Work instruction: Below are several entries. Transcribe exactly those lines that fall from the one with "background: #a21caf ->" through the one with "text: 18.58 ->", end lines included.

-- Recorded data follows --

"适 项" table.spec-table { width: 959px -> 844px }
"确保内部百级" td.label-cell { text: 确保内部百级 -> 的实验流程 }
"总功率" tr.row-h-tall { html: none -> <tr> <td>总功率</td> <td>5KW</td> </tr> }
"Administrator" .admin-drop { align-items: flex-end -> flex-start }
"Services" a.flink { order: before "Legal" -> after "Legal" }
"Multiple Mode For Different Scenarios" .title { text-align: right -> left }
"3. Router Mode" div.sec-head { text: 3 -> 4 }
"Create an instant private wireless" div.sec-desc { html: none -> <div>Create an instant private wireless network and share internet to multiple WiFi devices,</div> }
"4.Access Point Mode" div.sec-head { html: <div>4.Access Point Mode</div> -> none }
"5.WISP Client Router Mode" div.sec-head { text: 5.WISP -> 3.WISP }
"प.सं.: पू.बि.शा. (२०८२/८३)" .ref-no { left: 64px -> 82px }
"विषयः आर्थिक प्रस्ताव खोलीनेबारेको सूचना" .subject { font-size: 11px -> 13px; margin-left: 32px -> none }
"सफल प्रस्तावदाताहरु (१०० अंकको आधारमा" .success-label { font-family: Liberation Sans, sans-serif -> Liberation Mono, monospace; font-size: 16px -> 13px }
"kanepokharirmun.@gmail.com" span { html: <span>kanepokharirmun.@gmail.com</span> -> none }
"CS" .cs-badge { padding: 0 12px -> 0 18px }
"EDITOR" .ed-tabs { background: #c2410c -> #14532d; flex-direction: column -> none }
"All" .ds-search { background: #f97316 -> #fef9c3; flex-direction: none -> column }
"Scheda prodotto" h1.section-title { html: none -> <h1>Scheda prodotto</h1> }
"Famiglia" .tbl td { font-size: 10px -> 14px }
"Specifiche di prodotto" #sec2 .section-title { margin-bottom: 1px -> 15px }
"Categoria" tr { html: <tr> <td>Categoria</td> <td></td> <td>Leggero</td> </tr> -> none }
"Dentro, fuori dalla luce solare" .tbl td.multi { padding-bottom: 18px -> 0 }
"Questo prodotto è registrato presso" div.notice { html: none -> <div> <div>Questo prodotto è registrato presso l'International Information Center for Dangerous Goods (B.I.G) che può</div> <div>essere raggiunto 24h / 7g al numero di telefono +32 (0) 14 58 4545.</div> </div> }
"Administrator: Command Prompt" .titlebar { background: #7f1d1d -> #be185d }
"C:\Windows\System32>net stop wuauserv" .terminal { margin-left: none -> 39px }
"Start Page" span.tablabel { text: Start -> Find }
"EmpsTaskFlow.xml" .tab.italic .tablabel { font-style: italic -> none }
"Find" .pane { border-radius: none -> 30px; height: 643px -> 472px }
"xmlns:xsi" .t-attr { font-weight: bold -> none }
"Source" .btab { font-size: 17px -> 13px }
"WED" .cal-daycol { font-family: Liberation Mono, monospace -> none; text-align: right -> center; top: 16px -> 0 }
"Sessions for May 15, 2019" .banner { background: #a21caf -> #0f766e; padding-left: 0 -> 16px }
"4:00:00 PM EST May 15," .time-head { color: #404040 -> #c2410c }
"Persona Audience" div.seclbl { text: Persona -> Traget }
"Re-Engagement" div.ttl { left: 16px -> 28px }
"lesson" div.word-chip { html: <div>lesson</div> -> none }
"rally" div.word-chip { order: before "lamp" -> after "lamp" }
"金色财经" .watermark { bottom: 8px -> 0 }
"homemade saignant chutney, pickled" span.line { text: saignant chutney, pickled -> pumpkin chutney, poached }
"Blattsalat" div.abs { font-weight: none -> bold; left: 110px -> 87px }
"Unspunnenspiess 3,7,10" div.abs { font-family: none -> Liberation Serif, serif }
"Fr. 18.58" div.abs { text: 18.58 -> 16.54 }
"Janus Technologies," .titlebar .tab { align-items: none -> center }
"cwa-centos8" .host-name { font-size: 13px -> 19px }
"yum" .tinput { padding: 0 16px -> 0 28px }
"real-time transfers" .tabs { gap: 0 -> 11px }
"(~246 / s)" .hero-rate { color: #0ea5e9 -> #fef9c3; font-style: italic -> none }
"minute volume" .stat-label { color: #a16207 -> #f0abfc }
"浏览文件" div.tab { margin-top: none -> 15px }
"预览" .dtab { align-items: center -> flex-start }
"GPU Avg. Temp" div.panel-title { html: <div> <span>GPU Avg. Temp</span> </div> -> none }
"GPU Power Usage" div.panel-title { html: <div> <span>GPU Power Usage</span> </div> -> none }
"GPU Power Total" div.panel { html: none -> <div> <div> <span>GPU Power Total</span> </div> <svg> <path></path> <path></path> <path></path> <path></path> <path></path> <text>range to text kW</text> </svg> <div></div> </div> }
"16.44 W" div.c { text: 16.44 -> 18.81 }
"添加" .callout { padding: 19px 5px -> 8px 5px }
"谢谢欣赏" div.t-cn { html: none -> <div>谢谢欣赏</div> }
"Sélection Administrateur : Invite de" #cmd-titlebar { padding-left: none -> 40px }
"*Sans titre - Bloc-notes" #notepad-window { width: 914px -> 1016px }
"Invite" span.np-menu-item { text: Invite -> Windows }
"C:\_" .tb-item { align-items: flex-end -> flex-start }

-- Recorded data concluded --

Written response:
"Sessions for May 15, 2019" .banner { background: #a21caf -> #0f766e; padding-left: 0 -> 16px }
"4:00:00 PM EST May 15," .time-head { color: #404040 -> #c2410c }
"Persona Audience" div.seclbl { text: Persona -> Traget }
"Re-Engagement" div.ttl { left: 16px -> 28px }
"lesson" div.word-chip { html: <div>lesson</div> -> none }
"rally" div.word-chip { order: before "lamp" -> after "lamp" }
"金色财经" .watermark { bottom: 8px -> 0 }
"homemade saignant chutney, pickled" span.line { text: saignant chutney, pickled -> pumpkin chutney, poached }
"Blattsalat" div.abs { font-weight: none -> bold; left: 110px -> 87px }
"Unspunnenspiess 3,7,10" div.abs { font-family: none -> Liberation Serif, serif }
"Fr. 18.58" div.abs { text: 18.58 -> 16.54 }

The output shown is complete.